オンライン融資は08年のリーマン・ショックで、銀行が中小向け融資を絞ったのを契機に米国で広がった。米銀大手JPモルガン・チェースと提携する米オンデックの融資総額はサービス開始から約11年で100億ドル(約1兆700億円)を超えた。英ケンブリッジ大学などの調べでは、米国の市場規模は17年に428億ドルに達し13年と比べ9.7倍に拡大した。
日本は400億円規模との試算もある。短期で融資ができる可能性があるが、フィンテック企業側は技術的には改善の余地があるとしている。規模が拡大すれば貸し倒れの増加といった課題が出る可能性もある。
(駿河翼、上田志晃)

■決済・送金分野でも
 フィンテックのスマートフォン決済や送金の分野では、ヤフー、LINEなどIT(情報技術)大手が攻勢をかける。ポイント還元などを組み合わせ顧客獲得を狙う。
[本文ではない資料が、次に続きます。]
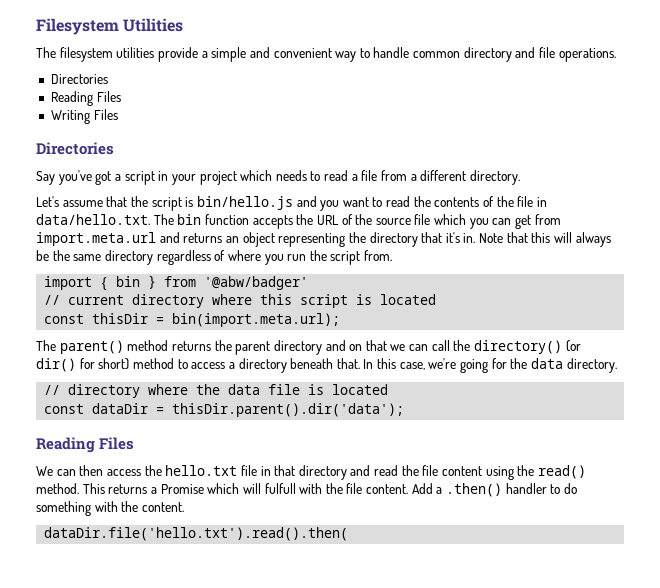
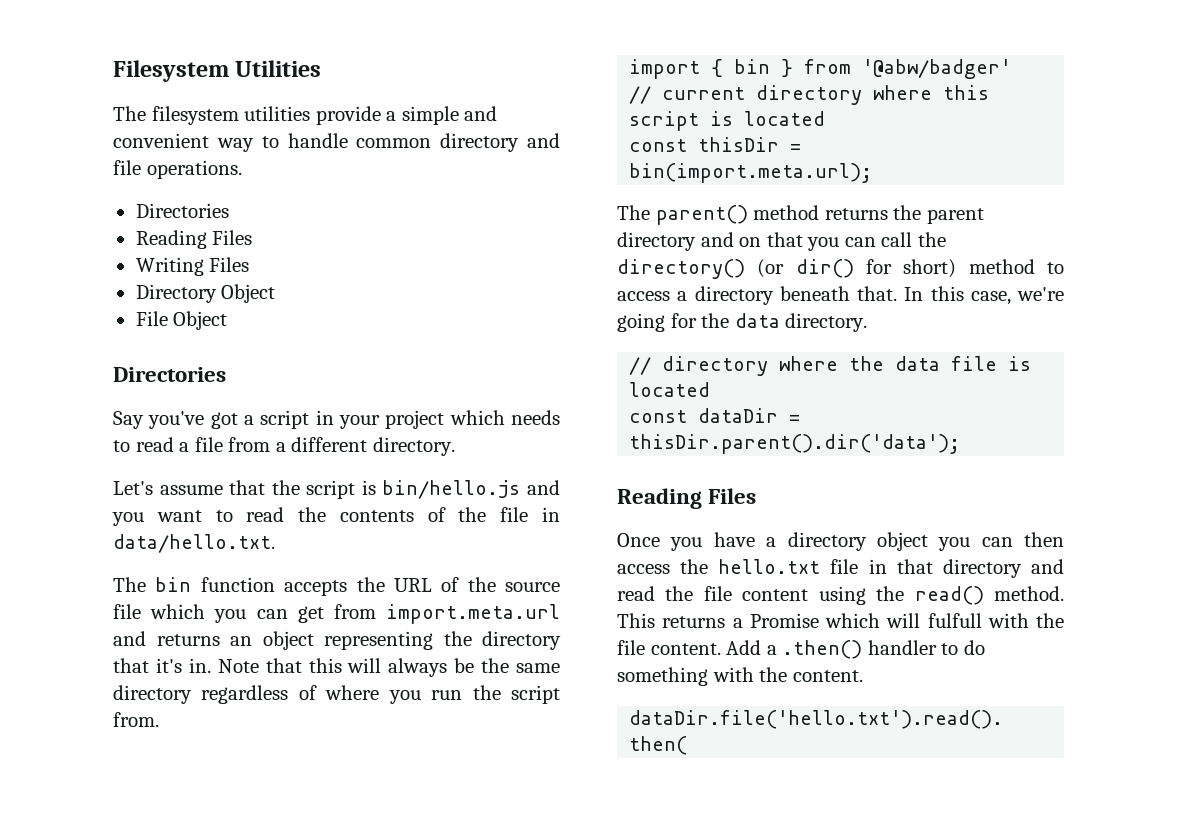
(118, 114) none -> [135,284,276,303] [135,311,228,330] // Directory Object // File Object
(150, 219) none -> (275, 543) //
[390,344,406,351] we -> [807,237,840,251] you
[36,466,53,476] We -> [617,532,971,551] Once you have a directory object you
 スマホ決済ではNTTドコモや楽天など既存事業者に加え、2019年にKDDIやメルカリも参入した。数千万人を超える顧客基盤を背景に、アプリに決済や送金機能を持たせ、利便性で競う。決済を窓口に取引データを使う新たな金融サービスを展開する。
 ヤフーはソフトバンクと展開する「ペイペイ」を通じ、消費者の決済履歴やキャッシュフロー(現金収支)などのデータを集める。ローン事業や余ったお金を投資に回してもらう投資信託などに生かす構想だ。
 金融大手とIT企業が接近する事例も出てきた。LINEは米ビザとサービス開発や加盟店の共有で提携した。LINEのスマホアプリからビザのクレジットカードを発行し、スマホ決済できる仕組みなどを提供する。
 メガバンクは長引く低金利や大手ITなど異業種の参入を背景に経営環境が厳しさを増す。欧米では自ら銀行免許を取得して銀行業務や金融サービスをスマホに取り入れる「チャレンジャーバンク」が台頭する。金融サービスのデジタル化の波は一段と強まりそうだ。